>>>
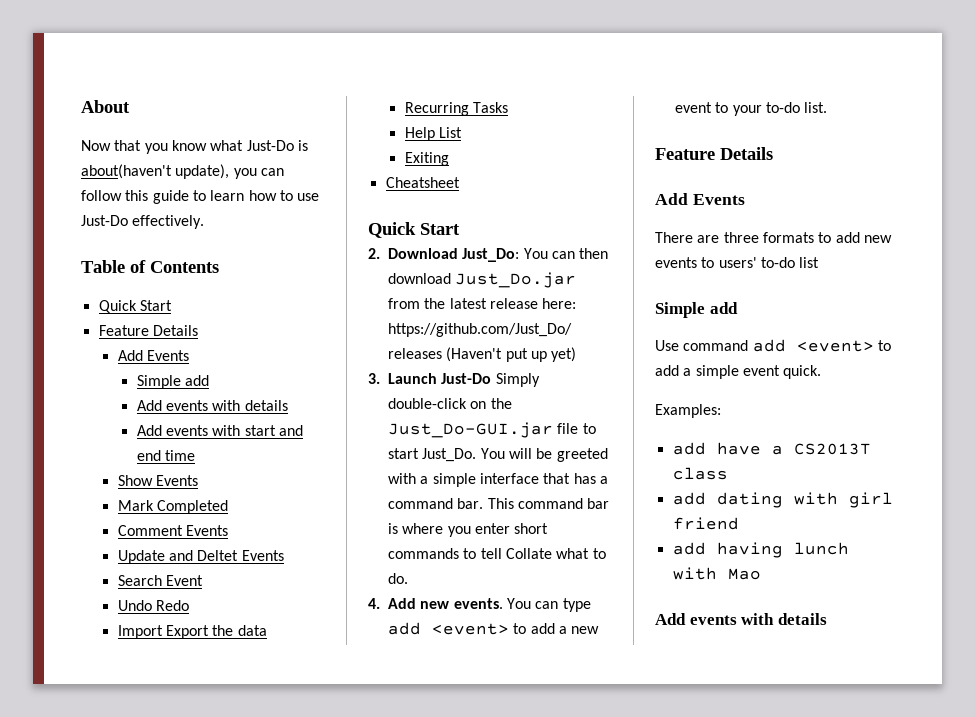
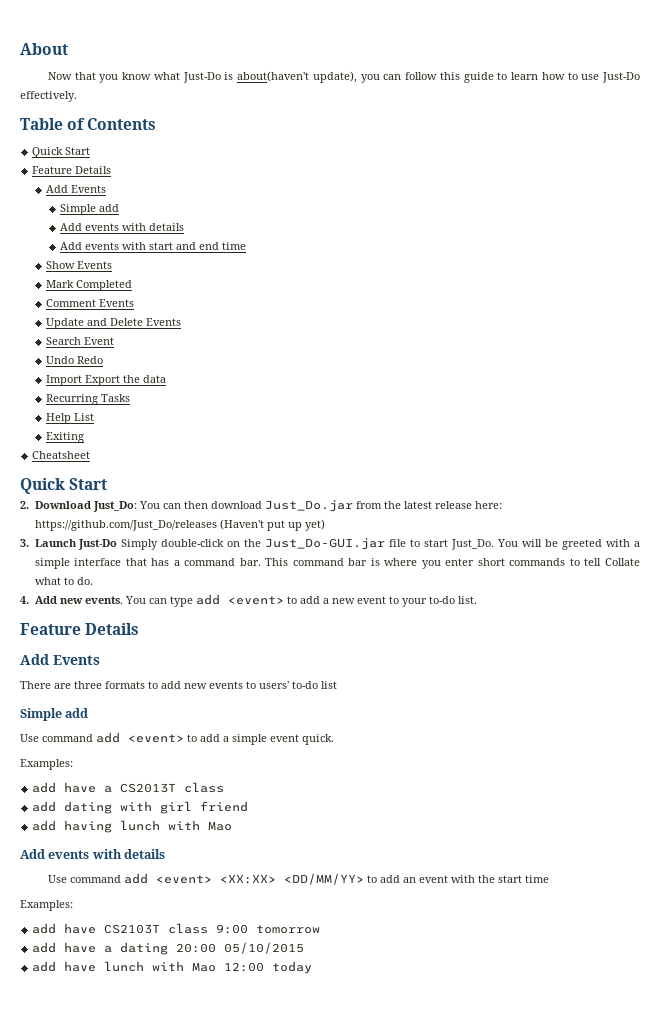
[197,550,239,561] Deltet -> [110,318,144,326] Delete
(827, 619) none -> [47,873,549,885] [20,900,73,911] [32,923,321,934] [32,942,305,955] [32,961,313,974] // Use command add <event> <XX:XX> <DD/MM/YY> to add an event with the start time // Examples: // add have CS2103T class 9:00 tomorrow // add have a dating 20:00 05/10/2015 // add have lunch with Mao 12:00 today

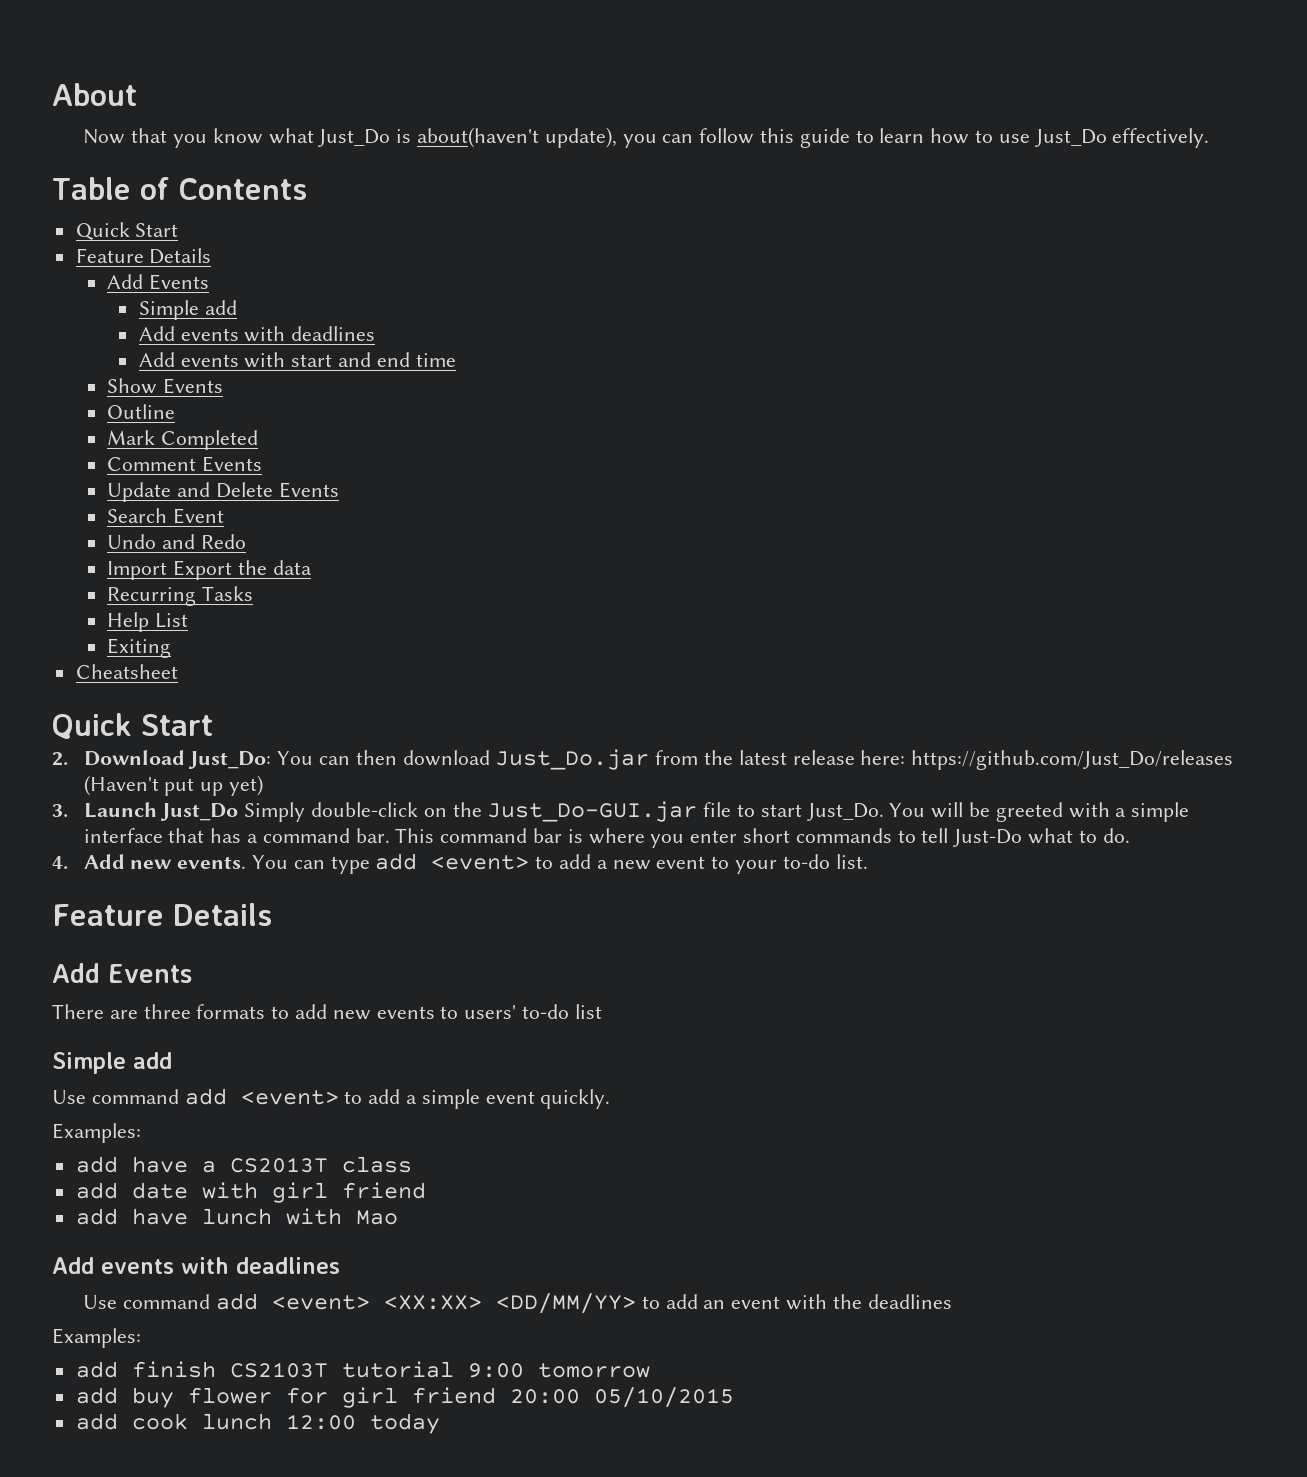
[182,72,221,83] Just-Do -> [318,129,391,147] Just_Do
[602,72,640,83] Just-Do -> [1034,129,1107,147] Just_Do
[149,223,185,231] details -> [291,326,376,341] deadlines
(113, 265) none -> [107,404,176,419] // Outline
(75, 360) none -> [161,534,195,549] and
[78,539,118,550] Just-Do -> [160,803,239,821] Just_Do
[605,558,640,566] Collate -> [953,829,1023,847] Just-Do
[302,734,334,745] quick. -> [540,1089,611,1109] quickly.
[64,801,113,814] dating -> [131,1182,188,1199] date
[64,820,113,833] having -> [131,1208,188,1225] have
[124,849,166,859] details -> [236,1257,340,1274] deadlines
[497,875,549,883] [20,900,73,911] [32,923,209,934] start time // Examples: // add have CS2103T class -> [867,1294,952,1309] [52,1328,141,1348] [75,1361,454,1378] deadlines // Examples: // add finish CS2103T tutorial
[64,942,169,955] have a dating -> [131,1387,496,1408] buy flower for girl friend
[64,961,217,972] have lunch with Mao -> [131,1413,272,1430] cook lunch

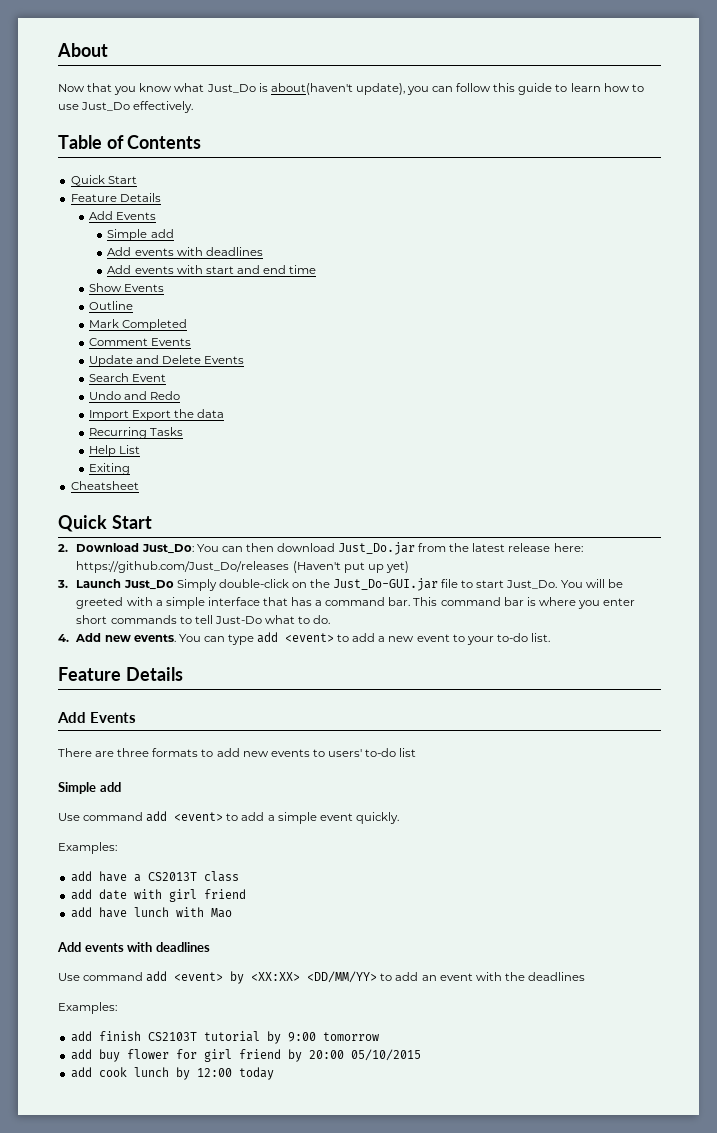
(370, 1302) none -> [230,971,245,984] by
(454, 1369) none -> [266,1031,281,1044] by
(496, 1395) none -> [287,1049,302,1062] by
(272, 1421) none -> [175,1067,190,1080] by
<<<
#### [Try it]
From the first line above through the line containing "(454, 1369) none -> [266,1031,281,1044] by", copy everything exactly, without the pictures.

#### [Output for this exercise]
[197,550,239,561] Deltet -> [110,318,144,326] Delete
(827, 619) none -> [47,873,549,885] [20,900,73,911] [32,923,321,934] [32,942,305,955] [32,961,313,974] // Use command add <event> <XX:XX> <DD/MM/YY> to add an event with the start time // Examples: // add have CS2103T class 9:00 tomorrow // add have a dating 20:00 05/10/2015 // add have lunch with Mao 12:00 today

[182,72,221,83] Just-Do -> [318,129,391,147] Just_Do
[602,72,640,83] Just-Do -> [1034,129,1107,147] Just_Do
[149,223,185,231] details -> [291,326,376,341] deadlines
(113, 265) none -> [107,404,176,419] // Outline
(75, 360) none -> [161,534,195,549] and
[78,539,118,550] Just-Do -> [160,803,239,821] Just_Do
[605,558,640,566] Collate -> [953,829,1023,847] Just-Do
[302,734,334,745] quick. -> [540,1089,611,1109] quickly.
[64,801,113,814] dating -> [131,1182,188,1199] date
[64,820,113,833] having -> [131,1208,188,1225] have
[124,849,166,859] details -> [236,1257,340,1274] deadlines
[497,875,549,883] [20,900,73,911] [32,923,209,934] start time // Examples: // add have CS2103T class -> [867,1294,952,1309] [52,1328,141,1348] [75,1361,454,1378] deadlines // Examples: // add finish CS2103T tutorial
[64,942,169,955] have a dating -> [131,1387,496,1408] buy flower for girl friend
[64,961,217,972] have lunch with Mao -> [131,1413,272,1430] cook lunch

(370, 1302) none -> [230,971,245,984] by
(454, 1369) none -> [266,1031,281,1044] by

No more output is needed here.